One might ordinarily expect “careful and mature” from a 29-year-old vice-captain with almost 200 Premier League appearances who was signed for £30m. But then Andersen did concede the late penalty to Southampton in the FA Cup which cost Fulham the other biggest game of their season so it does all check out.
The 27 points lost from winning positions isn’t great. The 20 goals conceded from the 76th minute onwards is arguably even more damning, even if both league-worst numbers ultimately point to a fundamental deficiency in fitness levels, concentration, game management or all three.
Conceding an 88th-minute equaliser scored by the player they sold at a knockdown price in a PSR panic to keep someone who is now agitating to leave is, in fairness, an exceptional allegory for this infuriating Newcastle season and era.
It felt a slightly flawed comparison as Aston Villa flirted with defeat in the Europa League semi-final while letting their Premier League standards slide ever further.
But in bypassing Nottingham Forest to reach a continental final before dropping points for a third successive game – the second time in a row to a team in the bottom four – Villa have set up another spectacular Emery-based collapse.
Arsenal lost four, drew one and won just two of their final seven Premier League games in 2018/19, sacrificing one route to Champions League qualification before surrendering the other by losing to Chelsea in the Europa final.
Villa have lost three, drawn three and won just two of their last seven Premier League games, risking one Champions League path and placing an unpleasant number of eggs in the basket labelled ‘Freiburg’.
They are the favourites to win that final, but matches against Liverpool and Manchester City mean rotation and rest will be difficult to execute in the build up and it all makes for a remarkably precarious gambit when Bournemouth and Brighton are lurking.

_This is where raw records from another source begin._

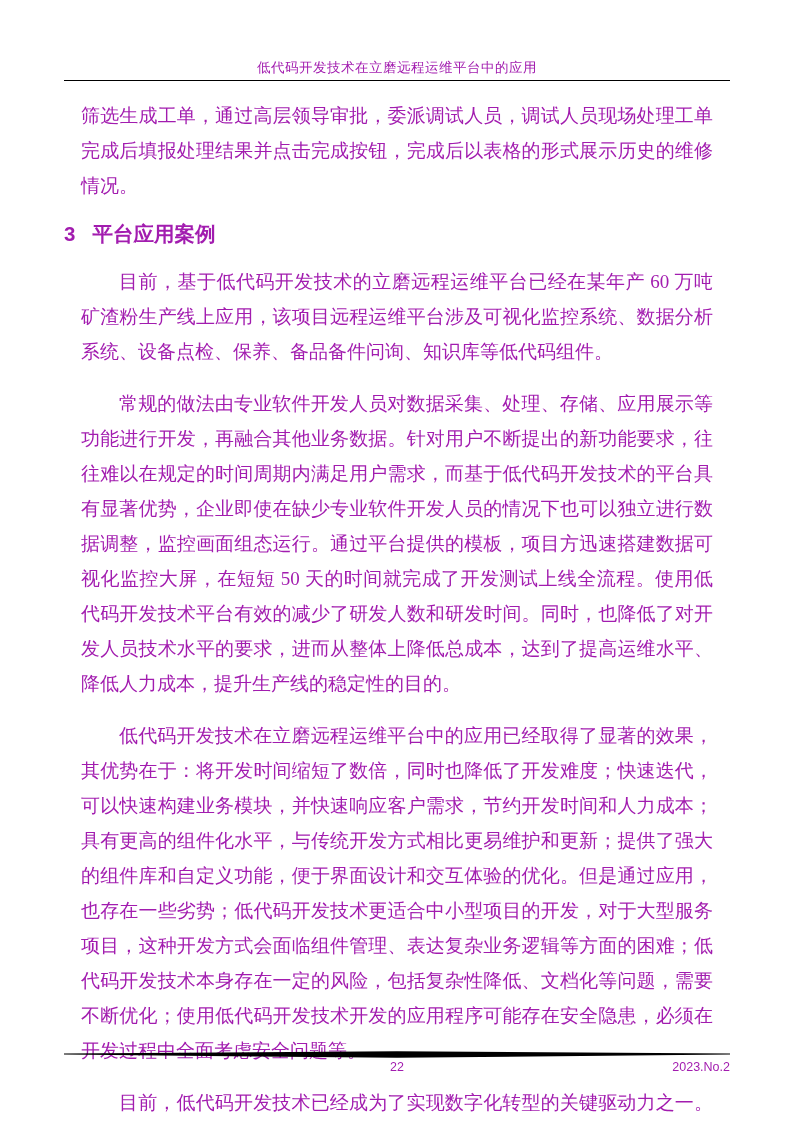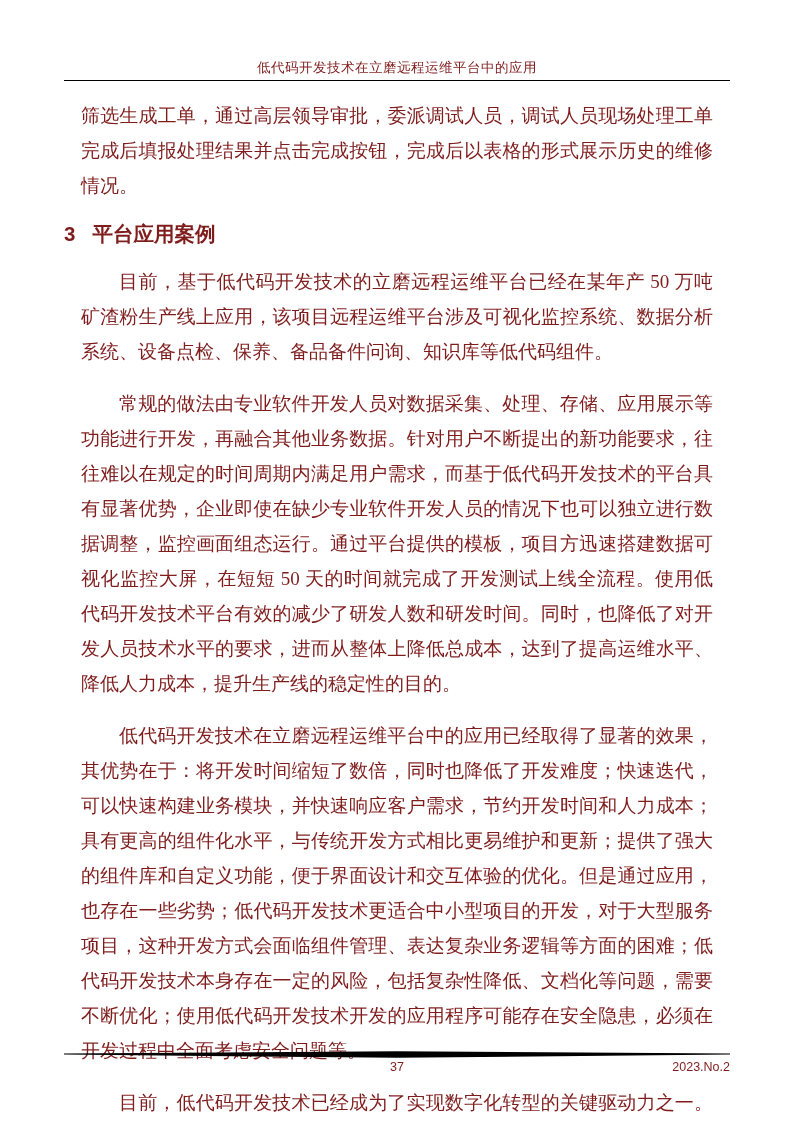"低代码开发技术在立磨远程运维平台中的应用" .page { color: #7f1d1d -> #a21caf }
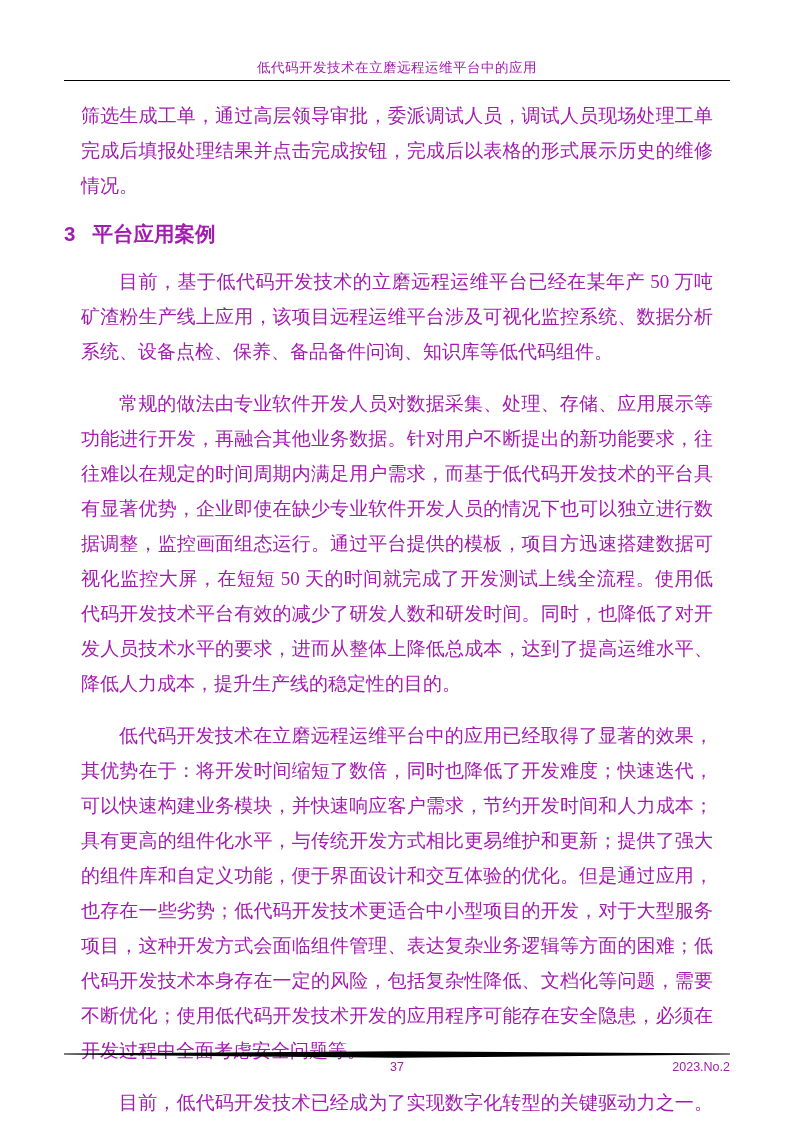"目前，基于低代码开发技术的立磨远程运维平台已经在某年产 50" p.para-indent { text: 50 -> 60 }
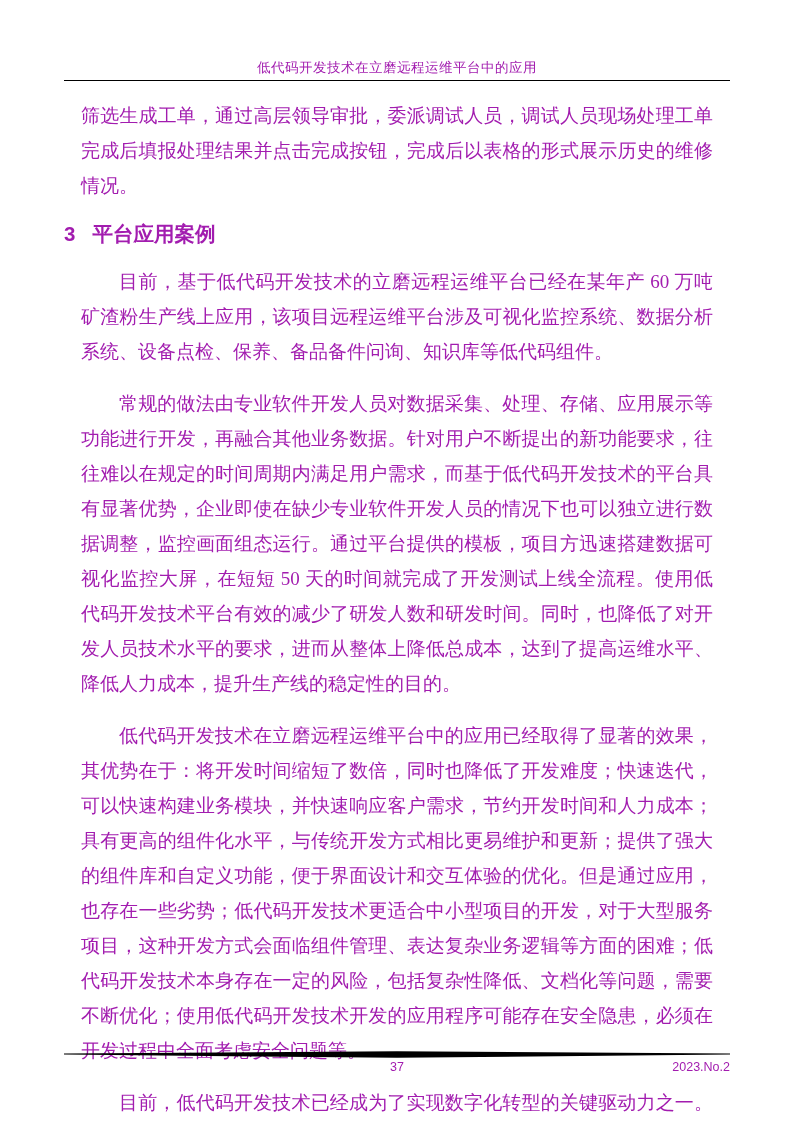"37" span.page-number { text: 37 -> 22 }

Michael Keane and James Tarkowski were first used together in the same Championship defence in April 2016. How weird that the same pairing does not prove particularly effective in the Premier League in May 2026.
Still the Premier League’s preeminent Saturday 3pm merchant. Igor Thiago has scored 11 goals in 14 games played during the traditional blackout this season, and 11 in the 22 that have kicked off at any other time for Brentford.